* _PROBLEM DESCRIPTION_:
From the entries that follow, reproduce exactly and only the lines from the line with "customer number: C-26340 -> C-26430" to the line with "The north face nuptse", endpoints included.

* _EXTRACTED MATERIAL_:
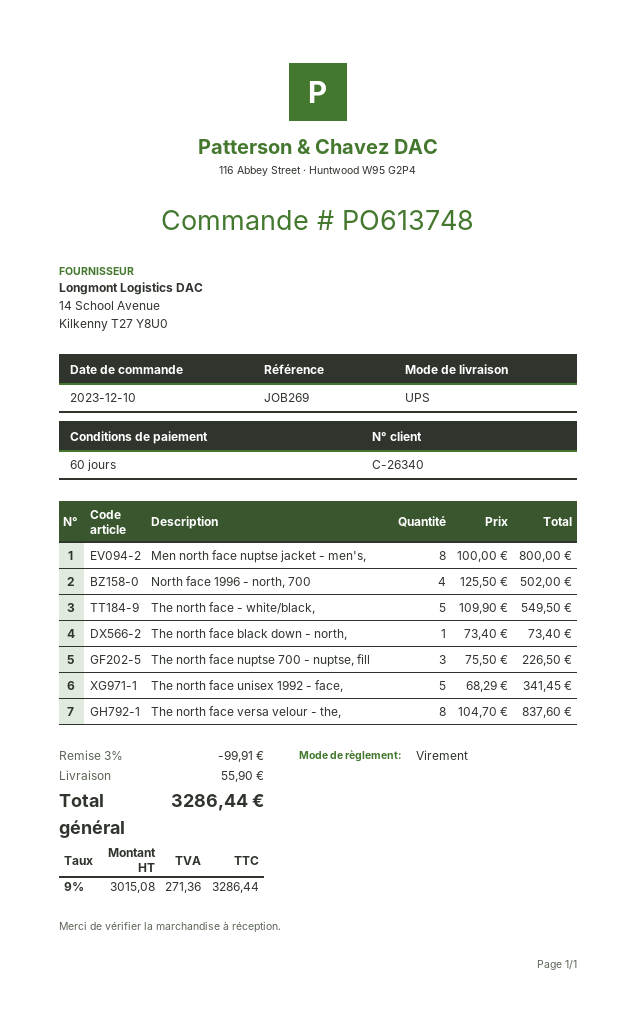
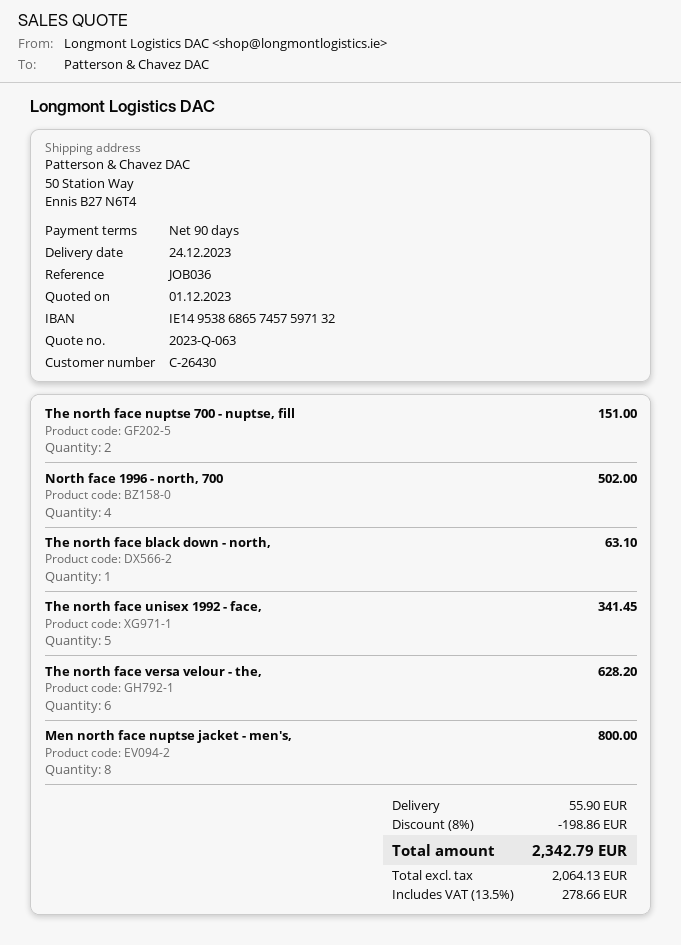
payment terms: 60 days -> 90 days
customer number: C-26340 -> C-26430
reference: JOB269 -> JOB036
The north face - white/black,: 5 for 549.50 -> none
The north face black down - north,: 1 for 73.40 -> 1 for 63.10
The north face nuptse 700 - nuptse, fill: 3 for 226.50 -> 2 for 151.00
The north face versa velour - the,: 8 for 837.60 -> 6 for 628.20
discount: 3% = 99.91 -> 8% = 198.86
net: 3015.08 -> 2064.13
tax: 9% = 271.36 -> 13.5% = 278.66
total: 3286.44 -> 2342.79

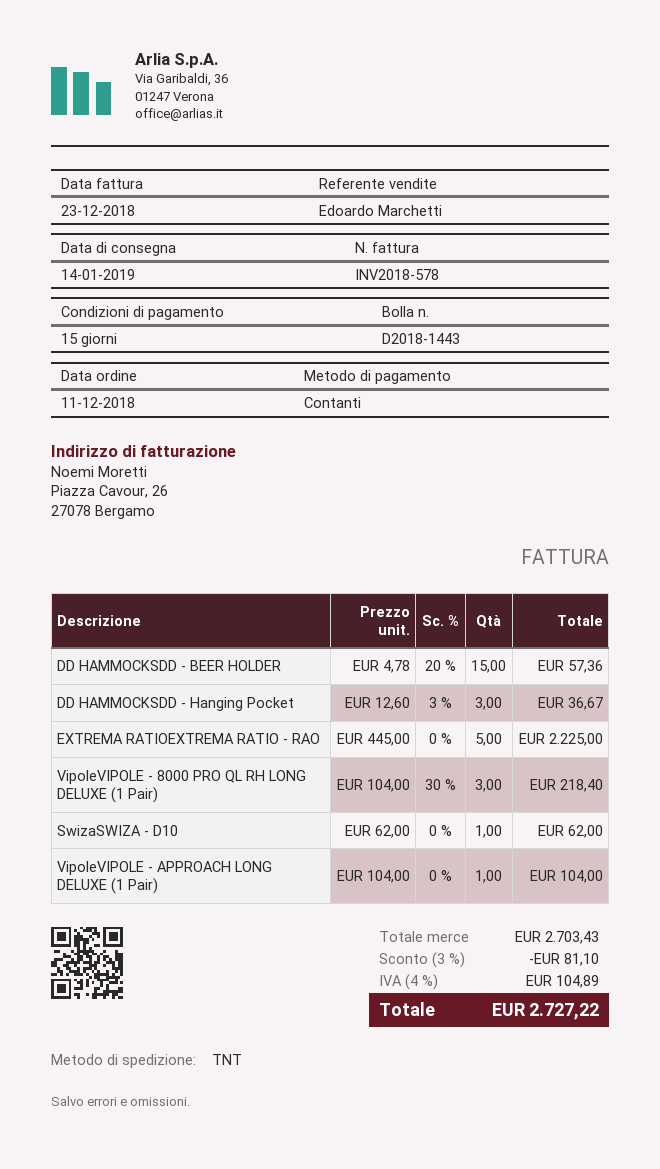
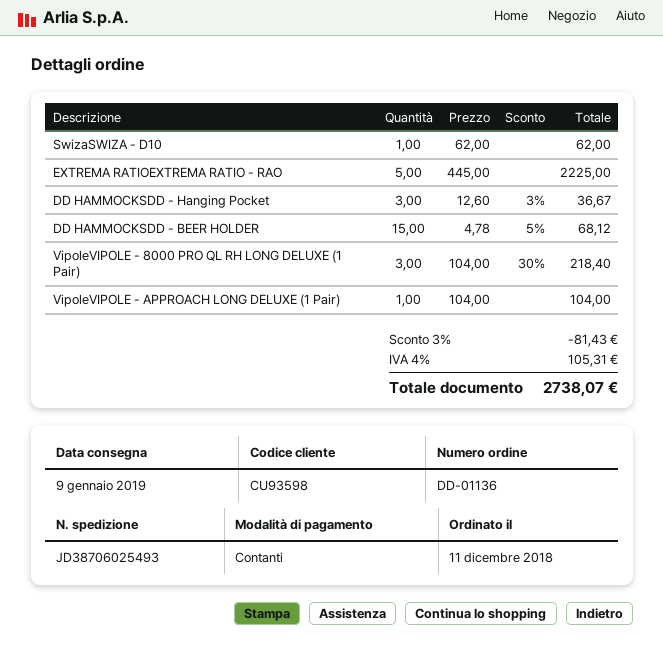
delivery date: 2019-01-14 -> 2019-01-09
DD HAMMOCKSDD - BEER HOLDER: 15 x 4.78 - 20% = 57.36 -> 15 x 4.78 - 5% = 68.12
discount: 3% = 81.10 -> 3% = 81.43
tax: 4% = 104.89 -> 4% = 105.31
total: 2727.22 -> 2738.07

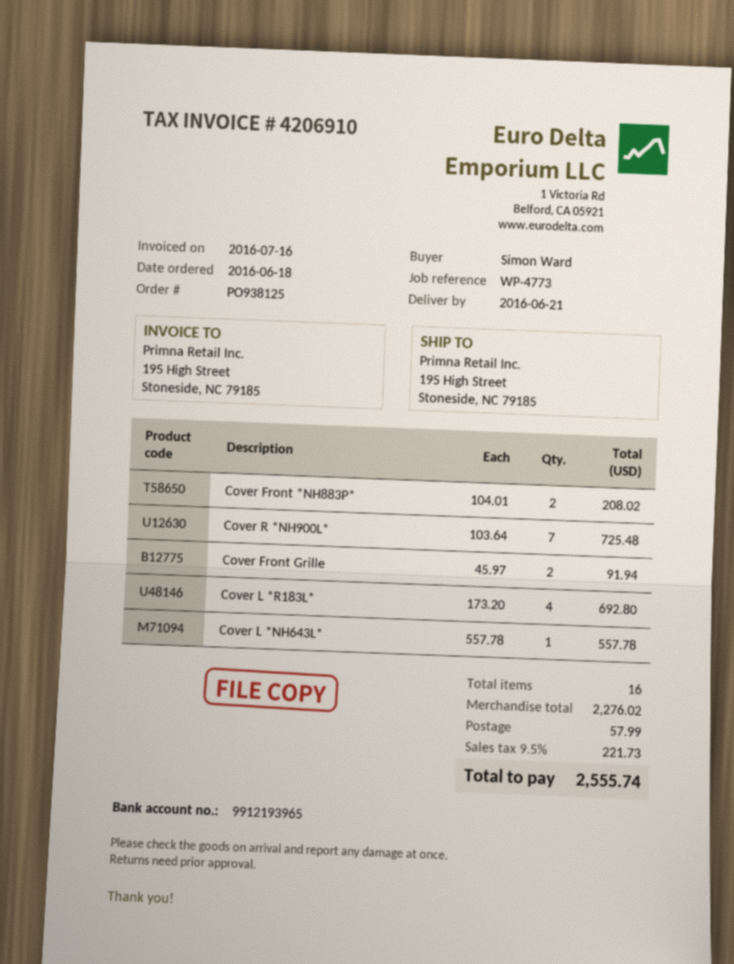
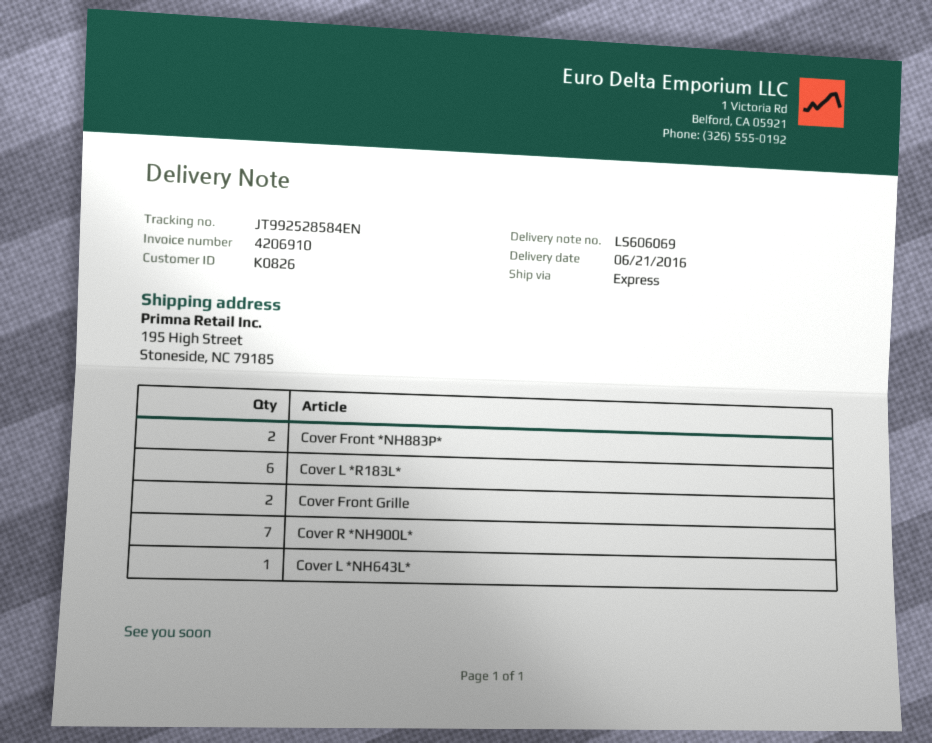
Cover L *R183L*: 4 -> 6

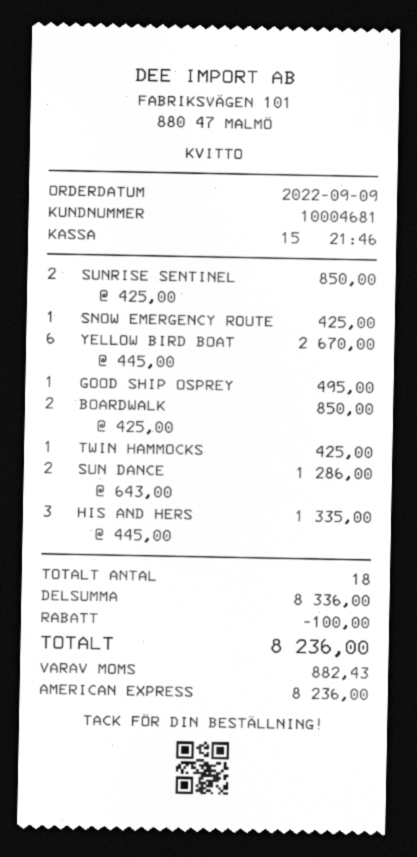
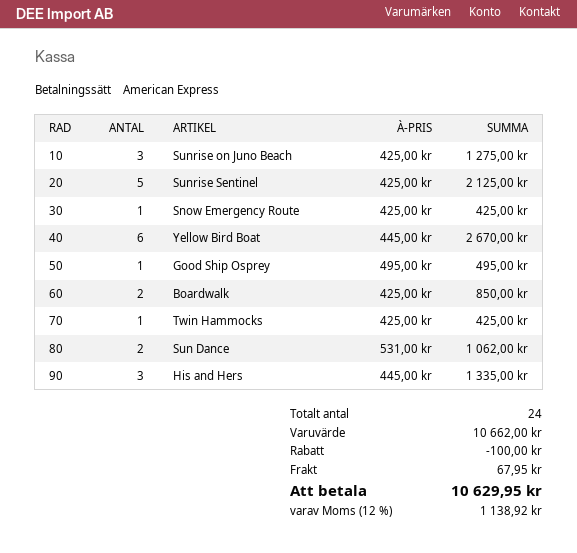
SUNRISE SENTINEL: 2 x 425.00 = 850.00 -> 5 x 425.00 = 2125.00
SUN DANCE: 2 x 643.00 = 1286.00 -> 2 x 531.00 = 1062.00
Sunrise on Juno Beach: none -> 3 x 425.00 = 1275.00
total quantity: 18 -> 24
subtotal: 8336.00 -> 10662.00
shipping: none -> 67.95
tax: 882.43 -> 1138.92
total: 8236.00 -> 10629.95

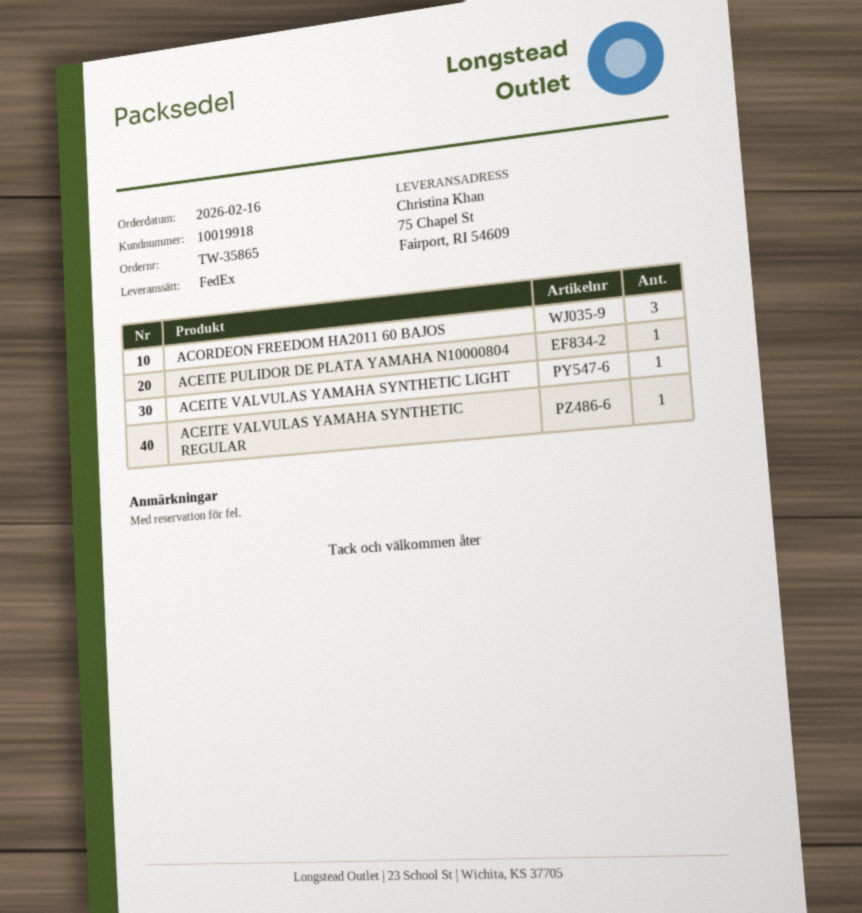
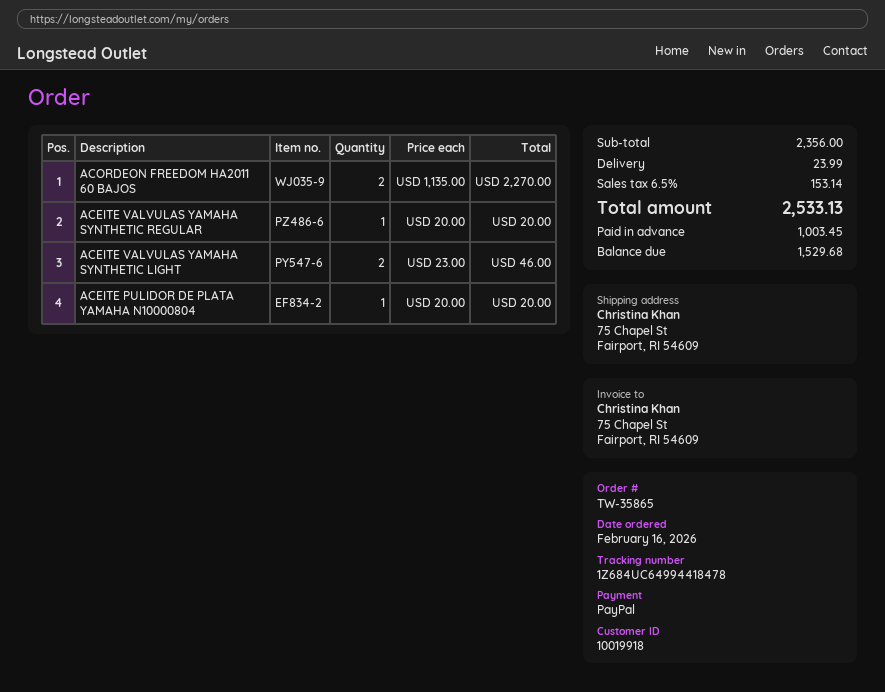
ACORDEON FREEDOM HA2011 60 BAJOS: 3 -> 2
ACEITE VALVULAS YAMAHA SYNTHETIC LIGHT: 1 -> 2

* _WRITTEN REPLY_:
customer number: C-26340 -> C-26430
reference: JOB269 -> JOB036
The north face - white/black,: 5 for 549.50 -> none
The north face black down - north,: 1 for 73.40 -> 1 for 63.10
The north face nuptse 700 - nuptse, fill: 3 for 226.50 -> 2 for 151.00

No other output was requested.